How to complete this task
Leaving out only the pictures, write out all the entries exactly.

+ + + +

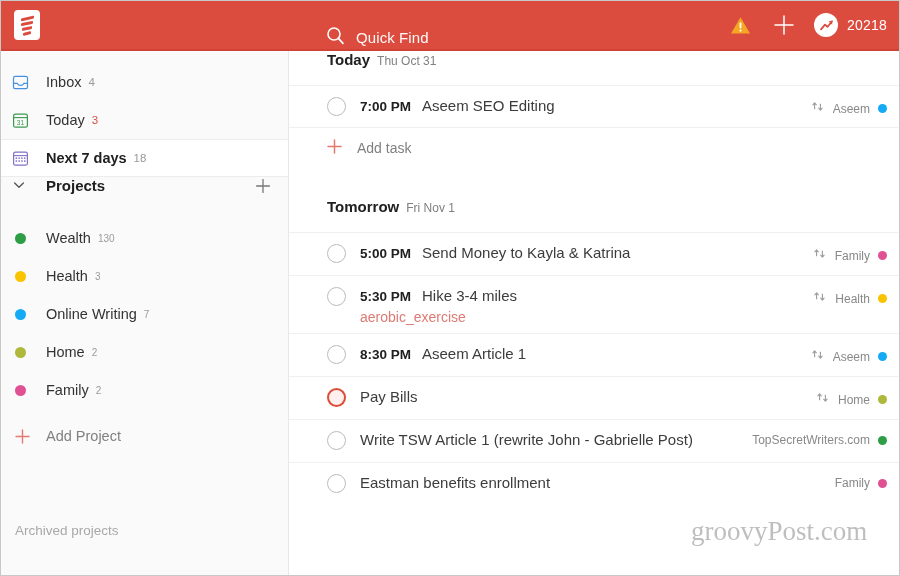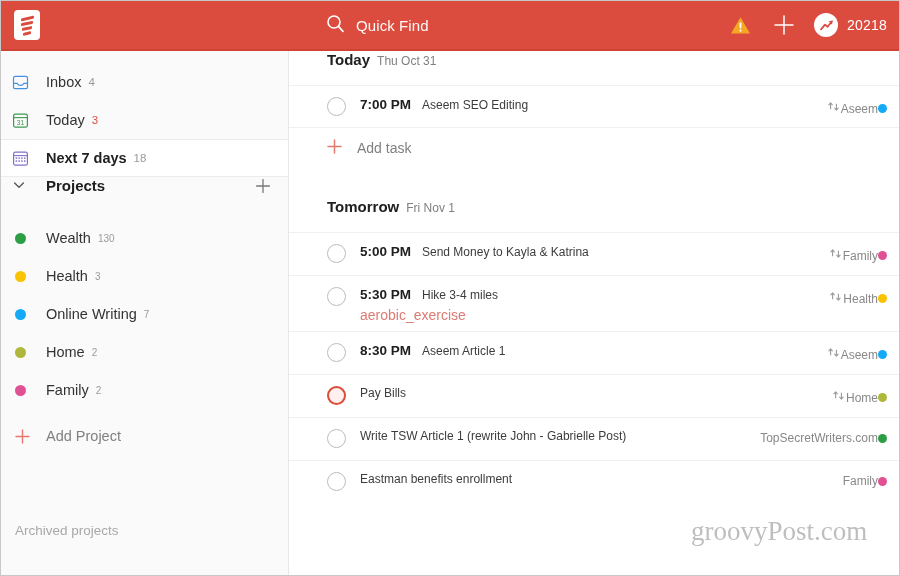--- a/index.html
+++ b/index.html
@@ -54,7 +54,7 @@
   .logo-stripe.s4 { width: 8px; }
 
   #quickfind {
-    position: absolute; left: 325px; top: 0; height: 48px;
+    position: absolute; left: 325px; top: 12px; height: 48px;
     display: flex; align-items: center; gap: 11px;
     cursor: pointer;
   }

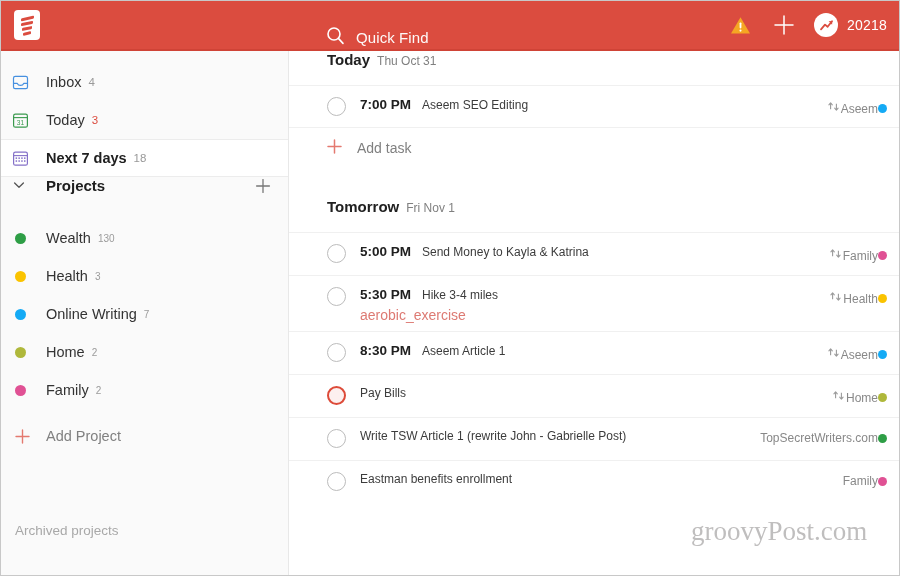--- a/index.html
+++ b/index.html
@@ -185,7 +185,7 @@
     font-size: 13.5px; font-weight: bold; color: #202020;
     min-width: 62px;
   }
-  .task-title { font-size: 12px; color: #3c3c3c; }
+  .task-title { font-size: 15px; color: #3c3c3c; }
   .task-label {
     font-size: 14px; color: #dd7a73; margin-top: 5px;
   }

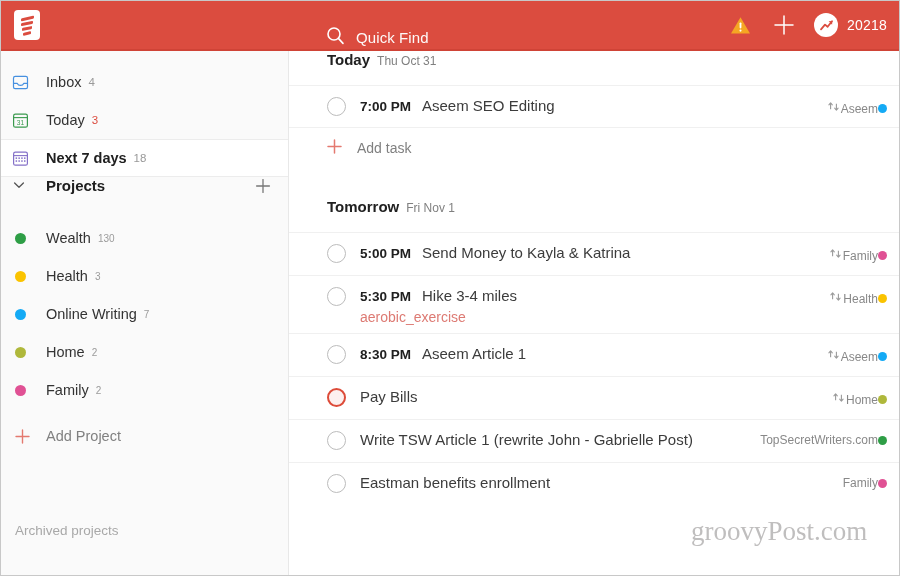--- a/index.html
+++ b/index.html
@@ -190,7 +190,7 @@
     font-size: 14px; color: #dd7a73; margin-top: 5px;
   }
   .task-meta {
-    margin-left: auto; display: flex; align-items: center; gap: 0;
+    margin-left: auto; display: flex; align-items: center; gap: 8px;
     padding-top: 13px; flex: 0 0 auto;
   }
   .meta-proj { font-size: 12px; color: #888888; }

+ + + +

Response
--- a/index.html
+++ b/index.html
@@ -54,7 +54,7 @@
   .logo-stripe.s4 { width: 8px; }
 
   #quickfind {
-    position: absolute; left: 325px; top: 0; height: 48px;
+    position: absolute; left: 325px; top: 12px; height: 48px;
     display: flex; align-items: center; gap: 11px;
     cursor: pointer;
   }

--- a/index.html
+++ b/index.html
@@ -185,7 +185,7 @@
     font-size: 13.5px; font-weight: bold; color: #202020;
     min-width: 62px;
   }
-  .task-title { font-size: 12px; color: #3c3c3c; }
+  .task-title { font-size: 15px; color: #3c3c3c; }
   .task-label {
     font-size: 14px; color: #dd7a73; margin-top: 5px;
   }

--- a/index.html
+++ b/index.html
@@ -190,7 +190,7 @@
     font-size: 14px; color: #dd7a73; margin-top: 5px;
   }
   .task-meta {
-    margin-left: auto; display: flex; align-items: center; gap: 0;
+    margin-left: auto; display: flex; align-items: center; gap: 8px;
     padding-top: 13px; flex: 0 0 auto;
   }
   .meta-proj { font-size: 12px; color: #888888; }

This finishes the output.